A Cassandra node is configured based on the information that you provide during installation. Additionally, the internode_compression is set to none and the data, commitlog, saved_cache, and log directories are configured to be subdirectories of the directory where Cassandra is installed.
Apache ZooKeeper
In the Global Mailbox system, ZooKeeper is used to create a barrier that halts the message upload process, until the message is replicated in another data center.
Zookeeper elects a server node to act as a leader. Client nodes (Global Mailbox) interact only with this leader node. However, coordination itself (the creation of a barrier) is delegated to a follower node. If a leader loses its connection, a new leader node is elected. Clients then connect to the newly elected leader.
Based on your requirements of high availability and replication, you can install and configure multiple ZooKeeper nodes. A ZooKeeper cluster is known as an ensemble. ZooKeeper requires most of the nodes in an ensemble to be functional to provide the required services. Therefore, it is suggested to have an odd number of ZooKeeper nodes in your Global Mailbox topology. For example, if your cluster has four nodes, ZooKeeper can handle failure of a single node. If two nodes fail, the remaining two nodes, do not form a majority. However, if your cluster has five nodes, ZooKeeper can handle failure of two nodes, as the remaining three nodes form a majority. You can install ZooKeeper by using the Installation Manager user interface mode or the silent installation mode.

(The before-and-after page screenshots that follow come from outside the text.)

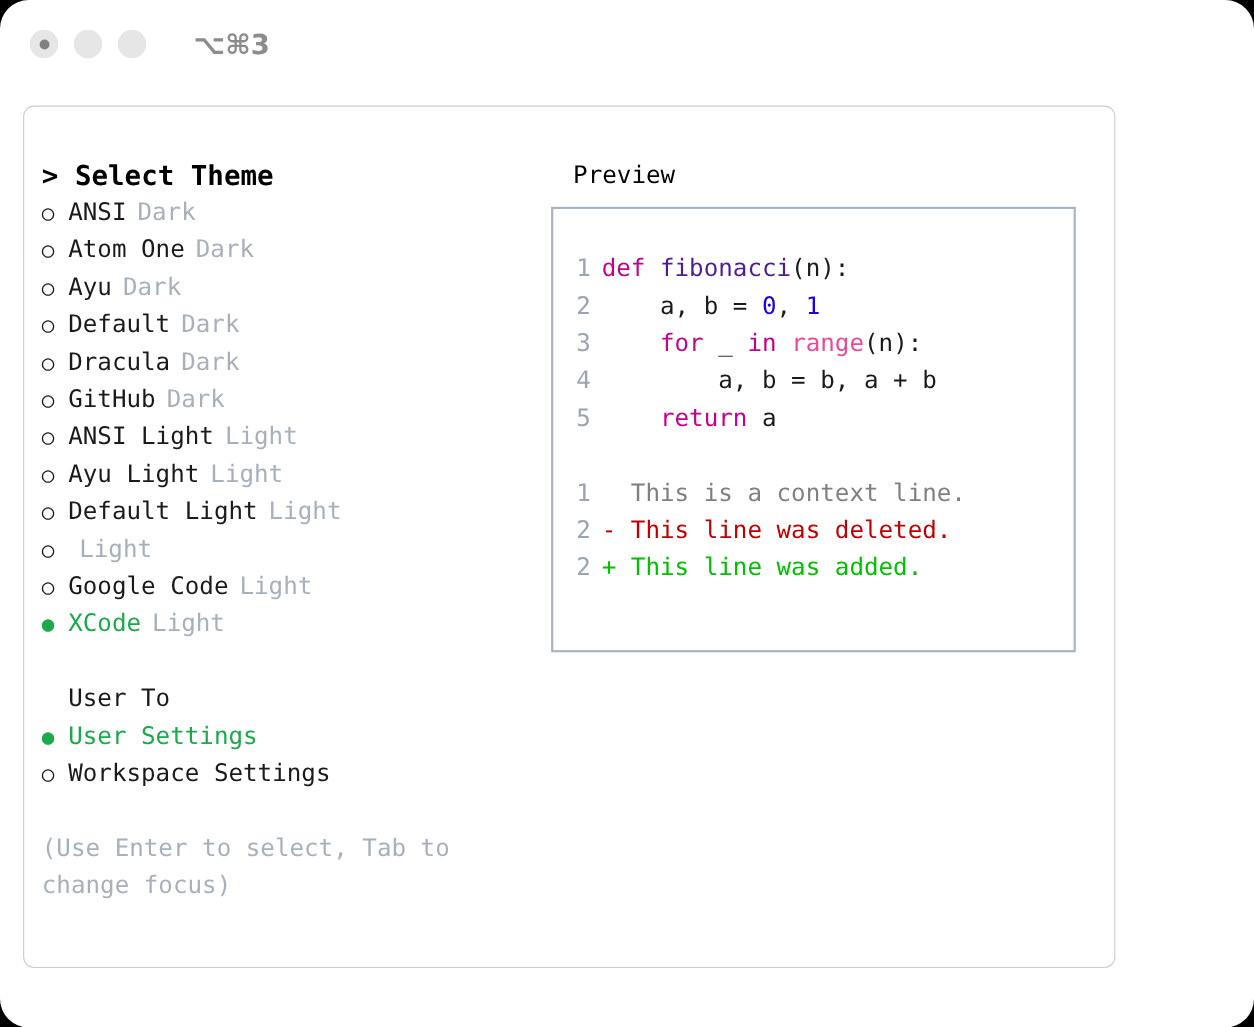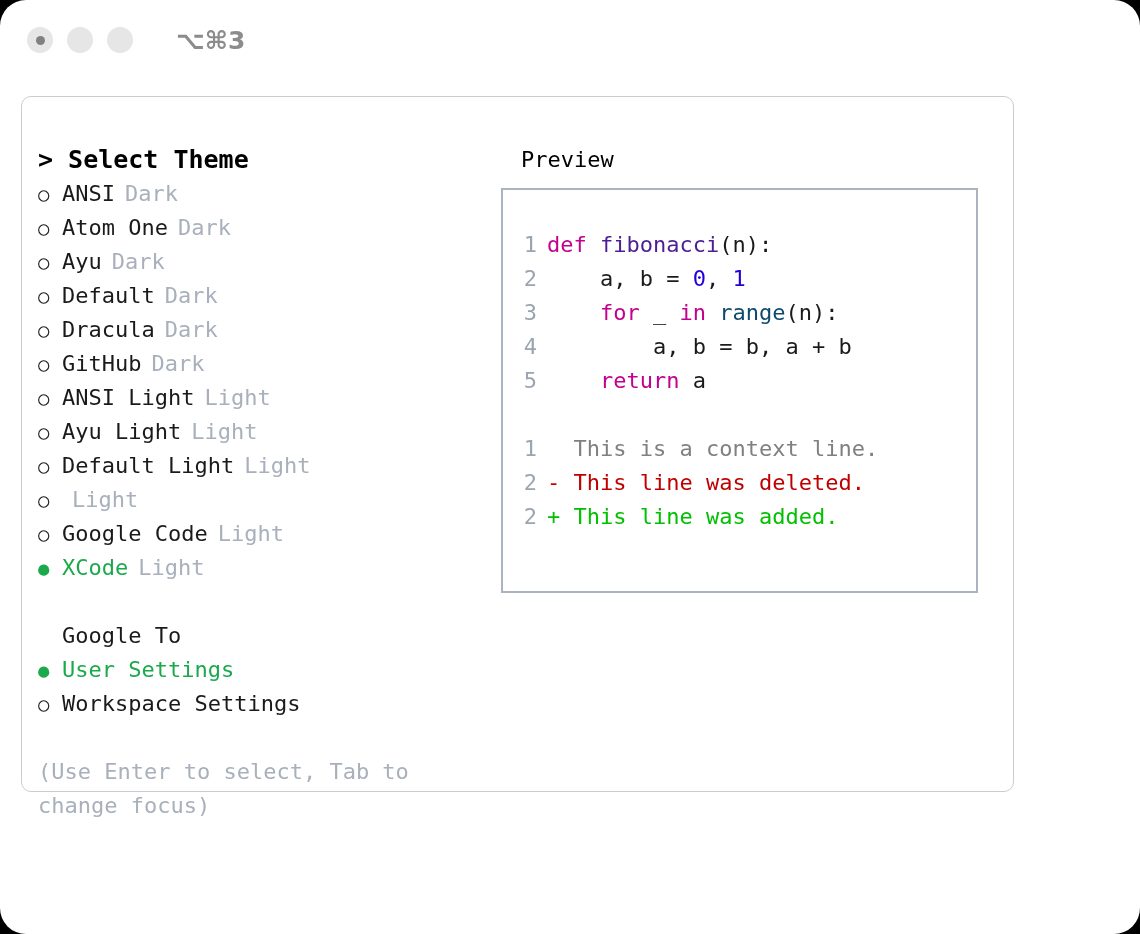"> Select Theme" .panel { height: 696px -> 784px }
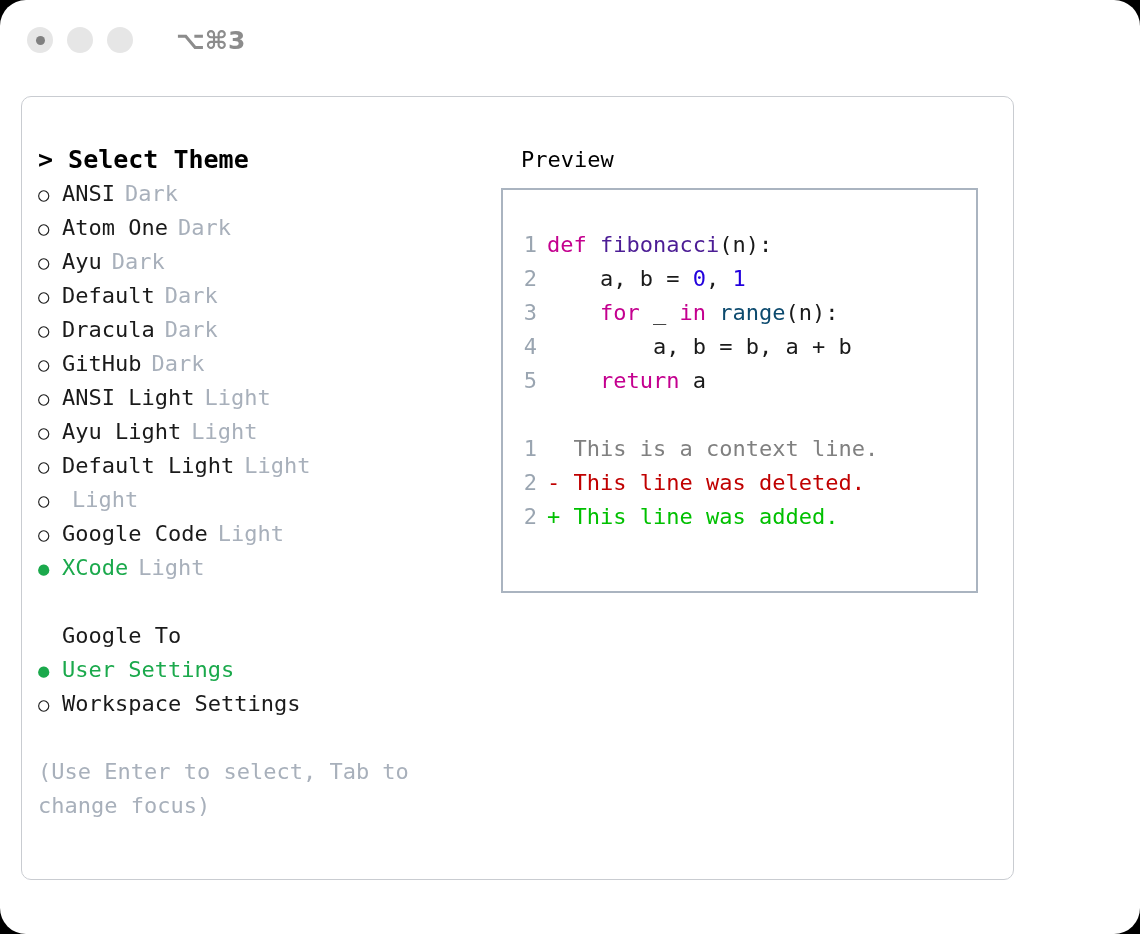"range" .bi { color: #0c4a6e -> #ec4899 }
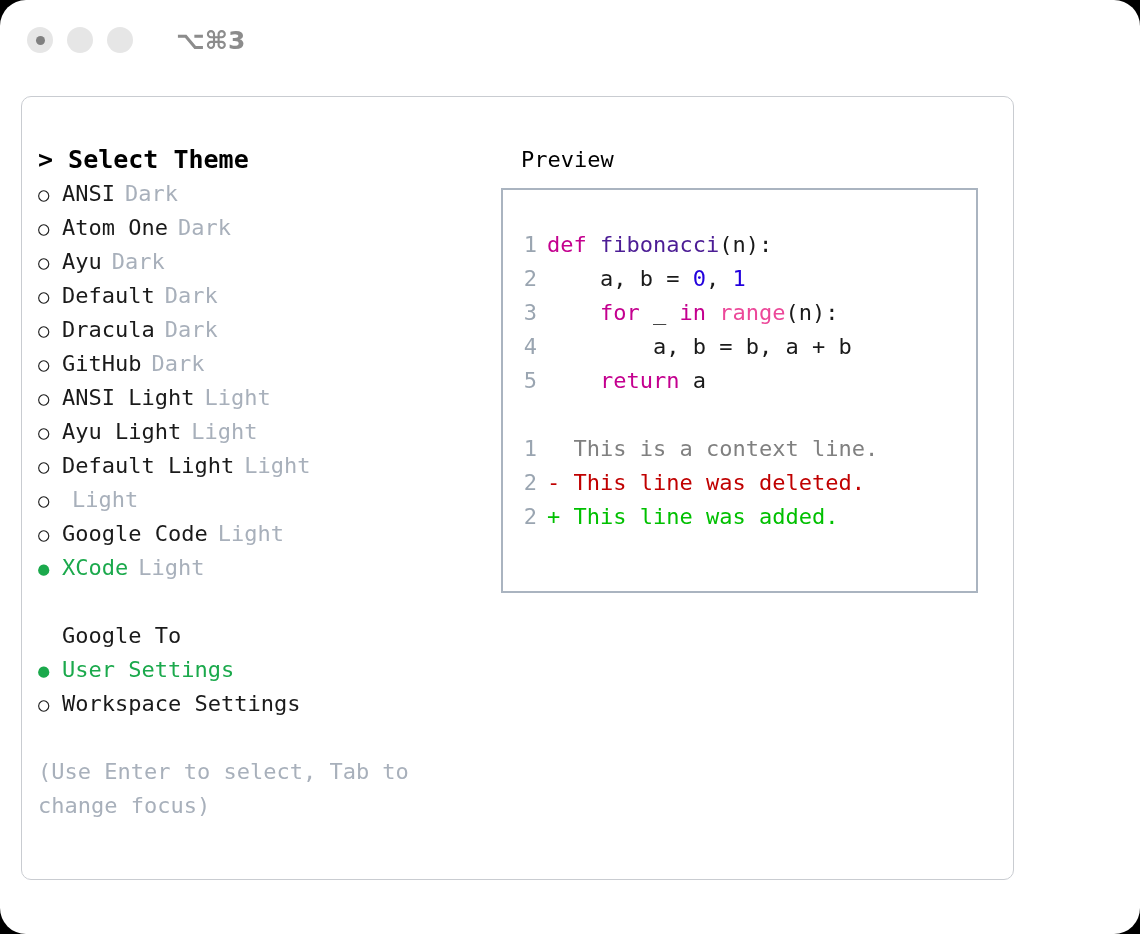"Google To" div.apply-head { text: Google -> User }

You must define all nodes of the Zookeeper ensemble, across all data centers, when installing a node. This information is required so that the entire ensemble is aware of each of the other Zookeeper nodes. You must complete all of your Global Mailbox prerequisite nodes in all data centers before installing or upgrading the first Global Mailbox and Sterling B2B Integrator nodes.
Cassandra and ZooKeeper can be installed together or separately. It is suggested to install them together on the same machine.